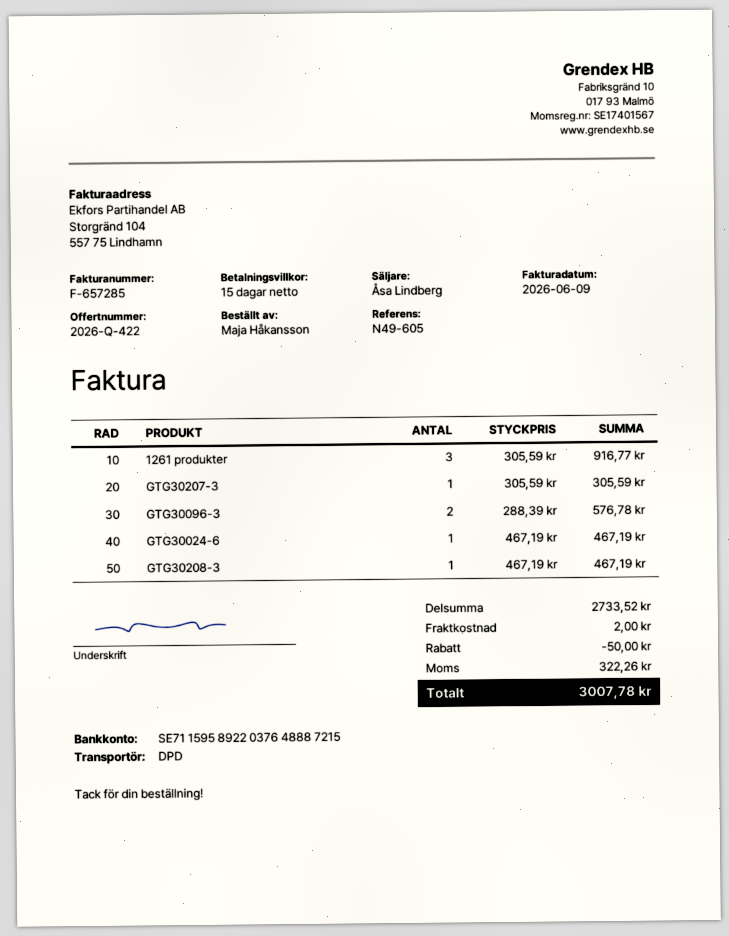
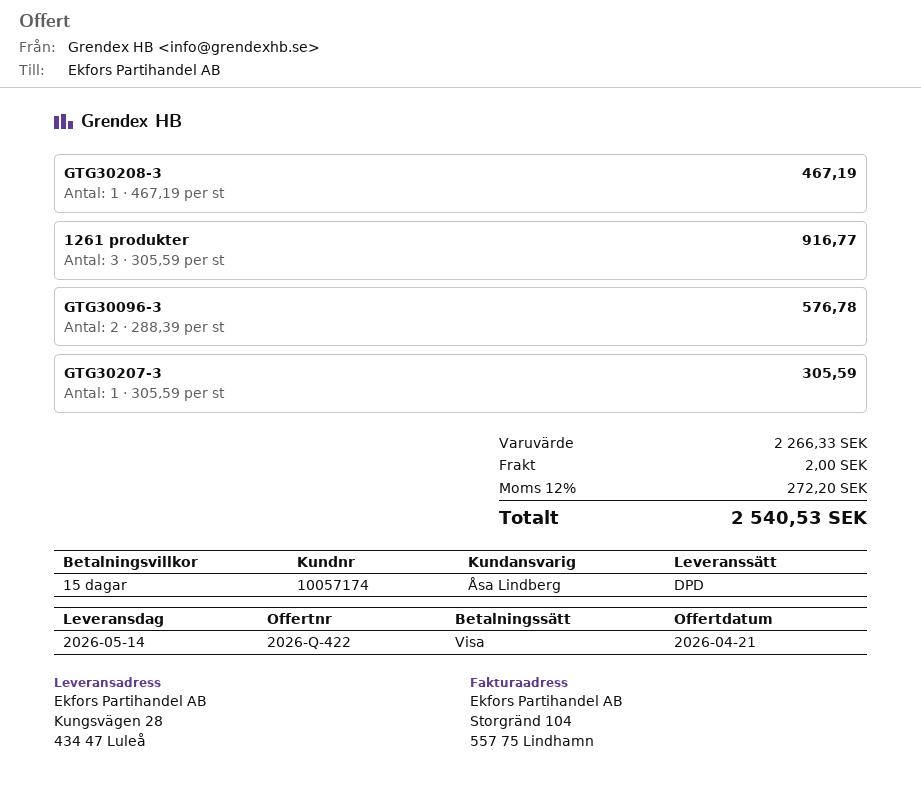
GTG30024-6: 1 x 467.19 = 467.19 -> none
subtotal: 2733.52 -> 2266.33
discount: 50.00 -> none
tax: 322.26 -> 272.20
total: 3007.78 -> 2540.53

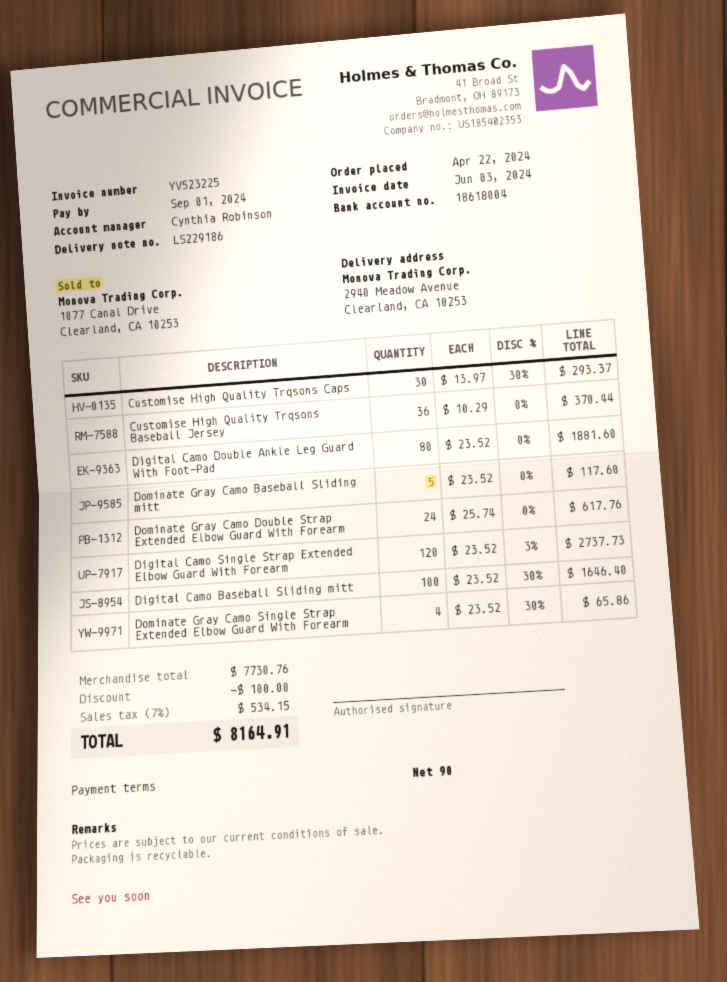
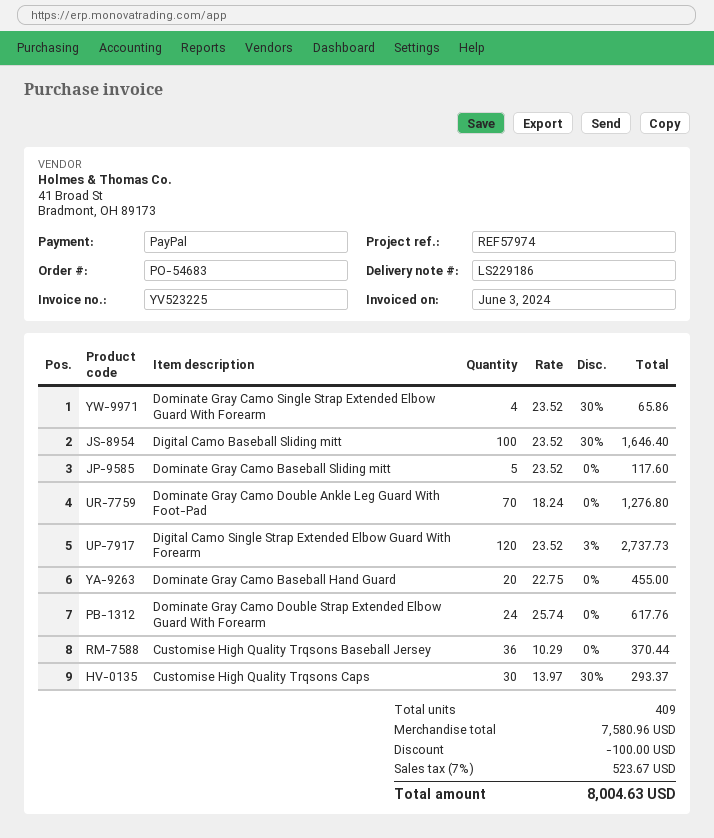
Digital Camo Double Ankle Leg Guard With Foot-Pad: 80 x 23.52 = 1881.60 -> none
Dominate Gray Camo Double Ankle Leg Guard With Foot-Pad: none -> 70 x 18.24 = 1276.80
Dominate Gray Camo Baseball Hand Guard: none -> 20 x 22.75 = 455.00
subtotal: 7730.76 -> 7580.96
tax: 7% = 534.15 -> 7% = 523.67
total: 8164.91 -> 8004.63

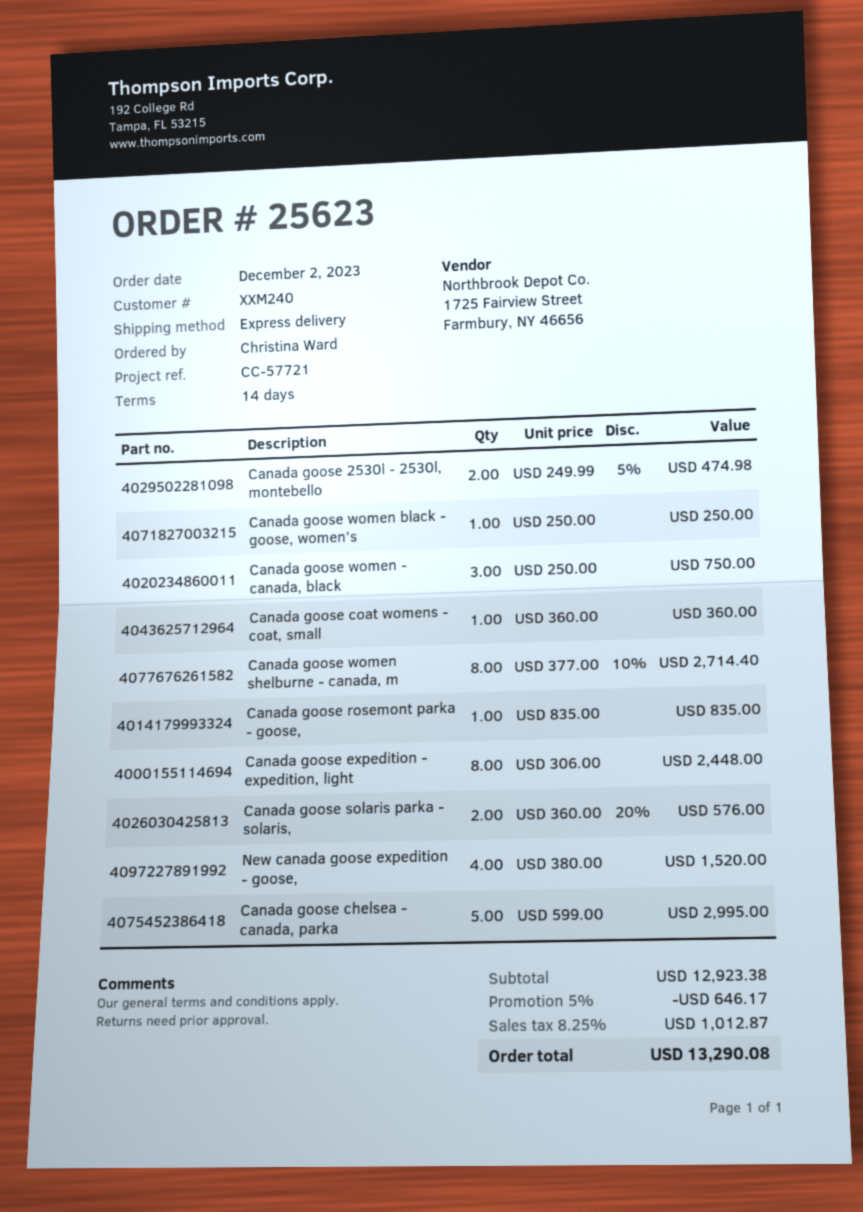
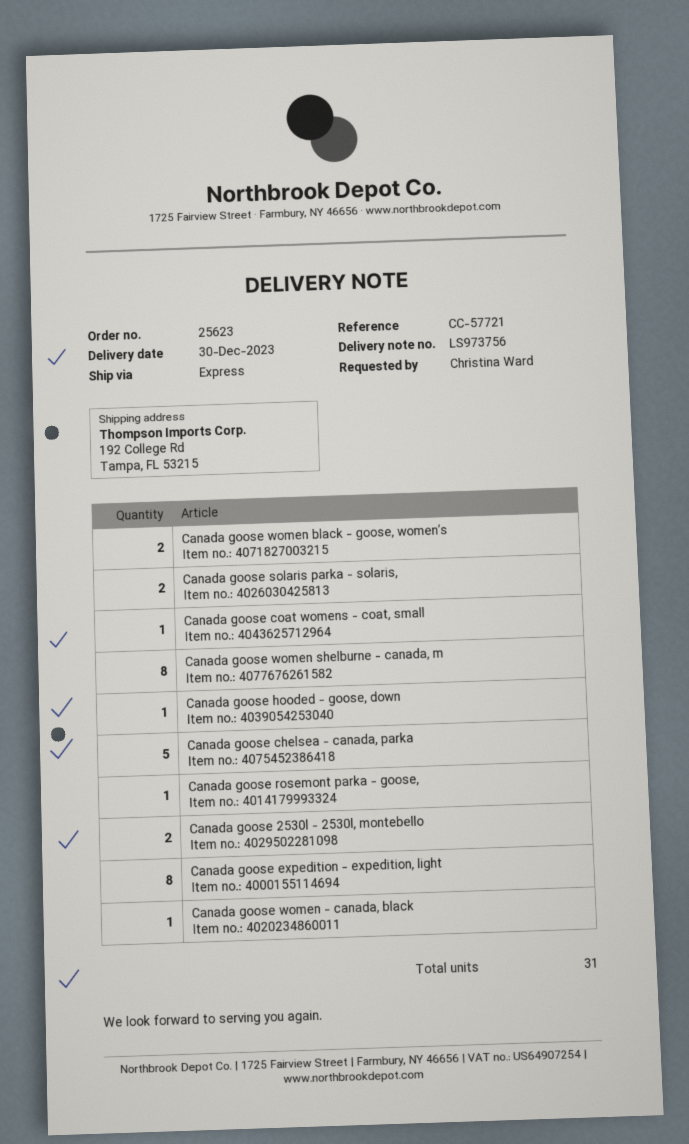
Canada goose women black - goose, women’s: 1 -> 2
Canada goose women - canada, black: 3 -> 1
New canada goose expedition - goose,: 4 -> none
Canada goose hooded - goose, down: none -> 1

··········

» **THE PROBLEM**
Look above for the line that contains "New canada goose". That line and every line after it through the end of the data must be written out exactly, with nothing else.

» **WRITTEN REPLY**
New canada goose expedition - goose,: 4 -> none
Canada goose hooded - goose, down: none -> 1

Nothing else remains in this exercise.